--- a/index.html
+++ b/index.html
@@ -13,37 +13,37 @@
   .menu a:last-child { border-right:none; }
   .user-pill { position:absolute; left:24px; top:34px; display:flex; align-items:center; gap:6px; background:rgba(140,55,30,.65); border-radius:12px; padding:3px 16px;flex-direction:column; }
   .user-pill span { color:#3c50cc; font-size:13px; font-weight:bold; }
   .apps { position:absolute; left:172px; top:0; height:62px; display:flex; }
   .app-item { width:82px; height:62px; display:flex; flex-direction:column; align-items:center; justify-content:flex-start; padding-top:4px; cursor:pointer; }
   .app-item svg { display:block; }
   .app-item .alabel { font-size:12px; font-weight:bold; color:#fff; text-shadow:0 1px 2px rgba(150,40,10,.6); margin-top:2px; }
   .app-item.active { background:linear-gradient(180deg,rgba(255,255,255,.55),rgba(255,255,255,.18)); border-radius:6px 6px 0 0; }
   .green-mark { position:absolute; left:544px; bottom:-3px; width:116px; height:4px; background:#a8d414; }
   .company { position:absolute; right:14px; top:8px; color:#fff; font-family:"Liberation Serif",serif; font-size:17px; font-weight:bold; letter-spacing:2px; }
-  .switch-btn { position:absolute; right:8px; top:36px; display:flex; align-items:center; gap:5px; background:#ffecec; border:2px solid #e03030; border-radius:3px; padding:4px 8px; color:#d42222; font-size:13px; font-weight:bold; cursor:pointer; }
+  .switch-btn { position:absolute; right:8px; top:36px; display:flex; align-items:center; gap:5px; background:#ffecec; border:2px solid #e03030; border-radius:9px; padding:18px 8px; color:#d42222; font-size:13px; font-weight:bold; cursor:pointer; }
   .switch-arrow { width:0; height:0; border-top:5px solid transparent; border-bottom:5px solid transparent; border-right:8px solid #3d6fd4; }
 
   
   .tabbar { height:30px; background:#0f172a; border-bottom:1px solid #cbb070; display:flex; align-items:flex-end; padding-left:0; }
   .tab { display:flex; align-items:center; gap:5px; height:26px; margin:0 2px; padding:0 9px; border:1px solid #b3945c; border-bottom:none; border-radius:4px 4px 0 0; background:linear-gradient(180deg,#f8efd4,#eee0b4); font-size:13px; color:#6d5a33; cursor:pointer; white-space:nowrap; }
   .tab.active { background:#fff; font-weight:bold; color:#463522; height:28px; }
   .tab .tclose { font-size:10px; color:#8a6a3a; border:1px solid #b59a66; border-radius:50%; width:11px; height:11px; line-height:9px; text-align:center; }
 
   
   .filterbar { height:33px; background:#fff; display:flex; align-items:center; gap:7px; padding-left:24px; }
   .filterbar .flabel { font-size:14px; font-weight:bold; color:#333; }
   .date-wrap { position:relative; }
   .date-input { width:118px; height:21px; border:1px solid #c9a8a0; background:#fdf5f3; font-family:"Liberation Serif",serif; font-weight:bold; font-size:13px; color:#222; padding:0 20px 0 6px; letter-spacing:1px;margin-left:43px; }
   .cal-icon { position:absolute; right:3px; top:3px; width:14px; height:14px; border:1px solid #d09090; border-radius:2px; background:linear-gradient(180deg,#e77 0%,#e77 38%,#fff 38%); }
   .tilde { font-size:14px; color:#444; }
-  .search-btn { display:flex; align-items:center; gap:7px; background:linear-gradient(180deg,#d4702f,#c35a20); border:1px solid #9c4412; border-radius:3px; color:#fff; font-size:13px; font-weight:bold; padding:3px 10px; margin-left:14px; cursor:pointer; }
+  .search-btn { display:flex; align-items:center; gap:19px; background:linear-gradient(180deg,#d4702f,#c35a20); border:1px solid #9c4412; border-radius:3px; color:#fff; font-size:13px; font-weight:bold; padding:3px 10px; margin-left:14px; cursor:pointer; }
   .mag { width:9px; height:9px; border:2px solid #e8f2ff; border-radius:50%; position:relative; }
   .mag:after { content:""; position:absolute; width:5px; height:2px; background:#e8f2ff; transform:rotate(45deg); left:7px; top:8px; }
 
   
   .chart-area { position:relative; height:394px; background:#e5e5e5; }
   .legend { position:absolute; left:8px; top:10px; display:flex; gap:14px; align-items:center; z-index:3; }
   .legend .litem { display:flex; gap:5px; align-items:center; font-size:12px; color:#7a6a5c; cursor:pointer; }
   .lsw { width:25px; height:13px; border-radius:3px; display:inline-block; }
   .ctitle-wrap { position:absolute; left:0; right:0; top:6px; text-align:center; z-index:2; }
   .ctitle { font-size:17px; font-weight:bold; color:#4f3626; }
- - - - -
> _Prompt_: All that belongs in the answer is an exact copy of the lines from the start of the records above through the line with "position:absolute; left:172px; top:0;".

> _Response to the task_:
--- a/index.html
+++ b/index.html
@@ -13,37 +13,37 @@
   .menu a:last-child { border-right:none; }
   .user-pill { position:absolute; left:24px; top:34px; display:flex; align-items:center; gap:6px; background:rgba(140,55,30,.65); border-radius:12px; padding:3px 16px;flex-direction:column; }
   .user-pill span { color:#3c50cc; font-size:13px; font-weight:bold; }
   .apps { position:absolute; left:172px; top:0; height:62px; display:flex; }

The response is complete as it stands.